The goal of this article
"I want to extract just the instrumental from a song to make karaoke," "I want to pull just the vocals for a cappella/remix material," "I want to remove the harmony (chorus) and leave only the lead vocal" — all of these can be achieved with UVR5 (Ultimate Vocal Remover) + MDX-Net.
This piece isn't a technical deep-dive but a practical guide that "even a first-timer can actually make today." When you finish reading, you'll be able to:
- Choose the model best suited to your goal (karaoke / a cappella / harmony removal).
- Run separation in both the GUI (easy) and code (bulk/automation).
- Grasp tips to raise audio quality and the easy-to-miss copyright cautions.
About the author: I have single-handedly designed, implemented, and run in production an AI video/audio-processing platform that has source separation as its first stage. The "models per use" and "quality tips" here are knowledge I've verified by actually processing a large volume of audio. The technical mechanism is collected in the UVR5/MDX-Net guide, and for aiming at the best quality, the RoFormer guide.
30-second summary (goal → model to use)
| What you want to make | Model to use (type) | One line |
|---|---|---|
| Karaoke track (instrumental only) | UVR-MDX-NET-Inst_HQ_3 (Inst-type) | The standard for keeping the instrumental clean |
| A cappella (vocals only) | Kim_Vocal_2 (Vocal-type) | Fast, high-quality vocal extraction |
| Harmony/chorus removal (lead voice only) | UVR_MDXNET_KARA_2 (Karaoke-type) | Separates main and harmony |
| Just the best quality | model_bs_roformer_ep_317_... (RoFormer) | Heavy but the current best quality |
| Want to split drums/bass too | htdemucs (Demucs v4) | 4-stem separation |
- Try easily → UVR5 GUI (drag & drop)
- Bulk/automation →
audio-separator(code/CLI) - Dial in quality → wav/flac output, ensemble, objective evaluation
💡 Model filenames get updated. Confirm what exists with
audio-separator --list_models. For the meaning of the types and more detailed selection, see the selection guide.
First, the mechanism in one line
UVR5 is a tool that separates one song into "vocals (voice)" and "instrumental (accompaniment)." That is —
- Extract the Instrumental → a karaoke track
- Extract the Vocals → a cappella
Models come in "those good at keeping the instrumental clean (Inst-type)" and "those good at cleanly pulling the voice (Vocal-type)," and choosing the one matching what you want is the first step to quality.

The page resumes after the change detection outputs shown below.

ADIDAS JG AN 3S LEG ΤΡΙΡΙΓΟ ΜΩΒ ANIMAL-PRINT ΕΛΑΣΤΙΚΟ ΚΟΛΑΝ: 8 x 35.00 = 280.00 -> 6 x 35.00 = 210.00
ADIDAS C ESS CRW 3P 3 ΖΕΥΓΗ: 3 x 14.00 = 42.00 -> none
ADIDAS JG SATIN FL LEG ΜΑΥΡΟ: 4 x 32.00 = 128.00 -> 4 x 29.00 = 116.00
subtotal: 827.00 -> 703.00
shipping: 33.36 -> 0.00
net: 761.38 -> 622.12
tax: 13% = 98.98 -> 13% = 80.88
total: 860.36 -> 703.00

Method A: easily with the UVR5 GUI (no code)
For just one song, or to try first, the GUI is the shortest path.
- Get the installer matching your OS (Windows / macOS / Linux) from the UVR5 official releases.
- Launch it and select MDX-Net in Process Method.

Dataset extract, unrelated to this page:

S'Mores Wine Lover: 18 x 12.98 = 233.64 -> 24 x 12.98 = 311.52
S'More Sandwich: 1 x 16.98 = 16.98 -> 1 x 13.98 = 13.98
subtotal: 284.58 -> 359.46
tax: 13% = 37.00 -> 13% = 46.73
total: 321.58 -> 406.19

- Choose the model by goal:
- Karaoke →
UVR-MDX-NET-Inst_HQ_3 - A cappella →
Kim_Vocal_2 - Harmony removal →
UVR_MDXNET_KARA_2
- Karaoke →
- Drag & drop the song file, specify the output destination, and Start Processing.
- The output has two files,
(Instrumental)and(Vocals).
The GUI is easy, but it's hand-work song by song. For album batches or periodic processing, the code version below is overwhelmingly faster.
Method B: with audio-separator (bulk/automation)
With audio-separator (MIT), you can run the same models as UVR5 from code or the CLI.
pip install "audio-separator[gpu]" # GPU。CPU/Macは [cpu]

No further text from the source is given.